===== GIVEN INFORMATION
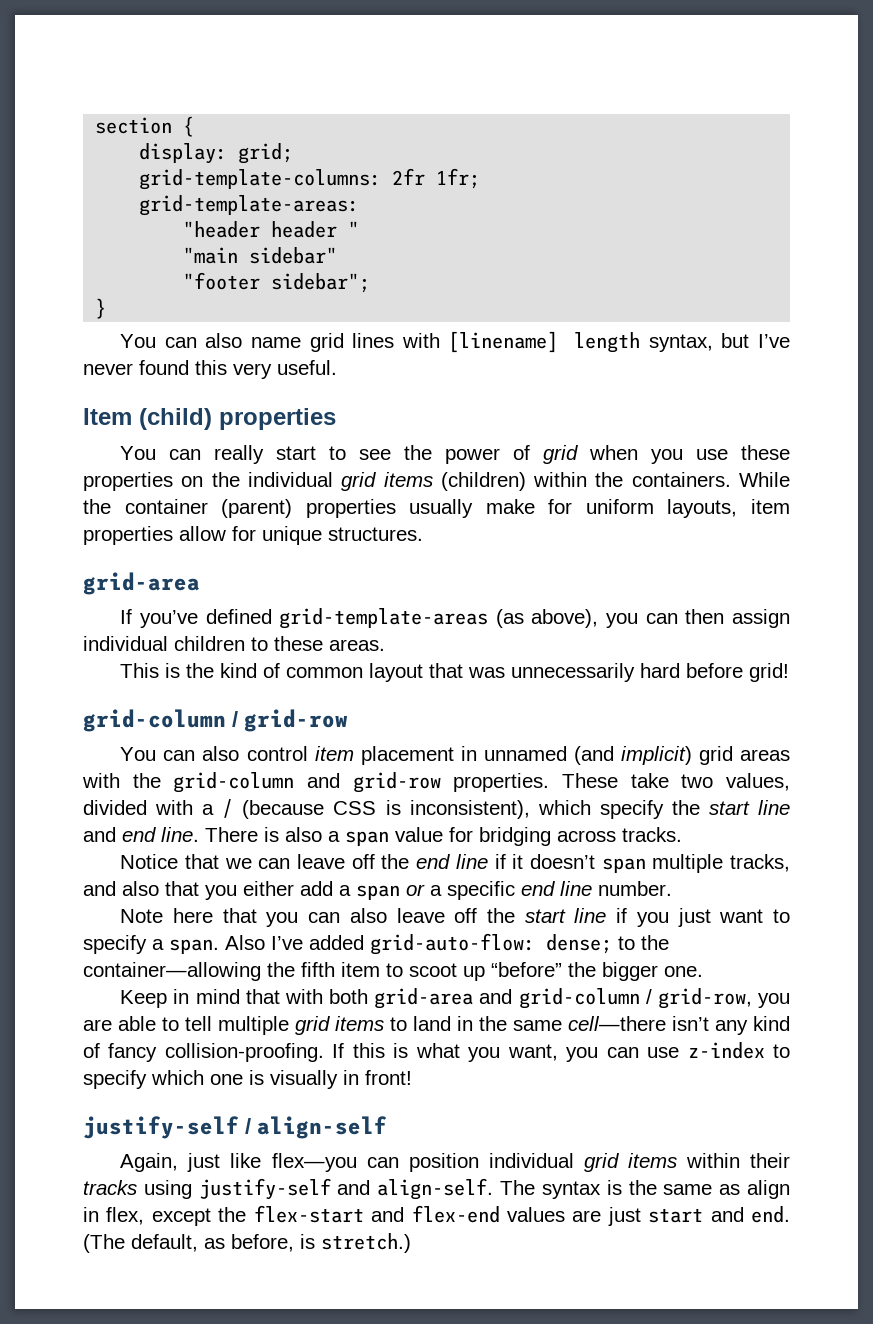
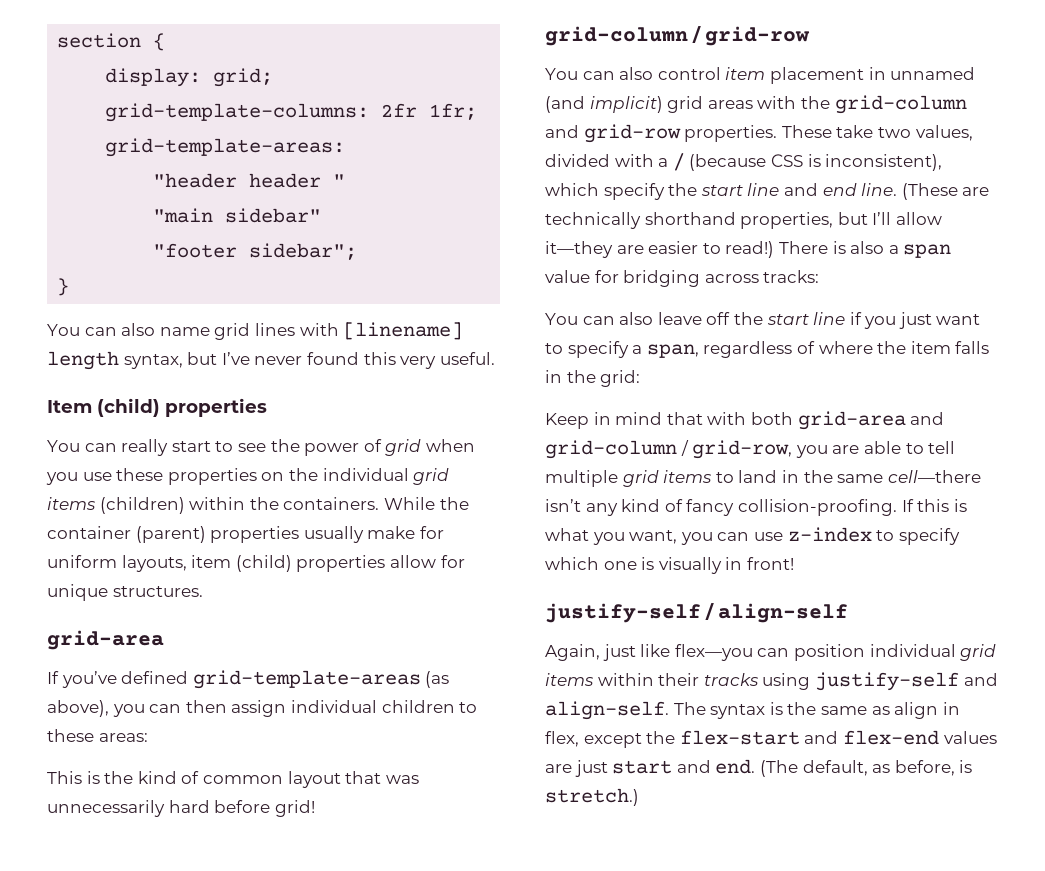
- While the container (parent) properties usually make for uniform layouts, item properties allow for unique structures.
+ While the container (parent) properties usually make for uniform layouts, item (child) properties allow for unique structures.
- If you’ve defined grid-template-areas (as above), you can then assign individual children to these areas.
+ If you’ve defined grid-template-areas (as above), you can then assign individual children to these areas:
+ (These are technically shorthand properties, but I’ll allow it—they are easier to read!)
- There is also a span value for bridging across tracks.
- Notice that we can leave off the end line if it doesn’t span multiple tracks, and also that you either add a span or a specific end line number.
- Note here that you can also leave off the start line if you just want to specify a span. Also I’ve added grid-auto-flow: dense; to the container—allowing the fifth item to scoot up “before” the bigger one.
+ There is also a span value for bridging across tracks:
+ You can also leave off the start line if you just want to specify a span, regardless of where the item falls in the grid:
==========
WHAT NEEDS TO BE DONE ->
Report every line of the data in which "that" appears.

TASK RESPONSE ->
- Notice that we can leave off the end line if it doesn’t span multiple tracks, and also that you either add a span or a specific end line number.
- Note here that you can also leave off the start line if you just want to specify a span. Also I’ve added grid-auto-flow: dense; to the container—allowing the fifth item to scoot up “before” the bigger one.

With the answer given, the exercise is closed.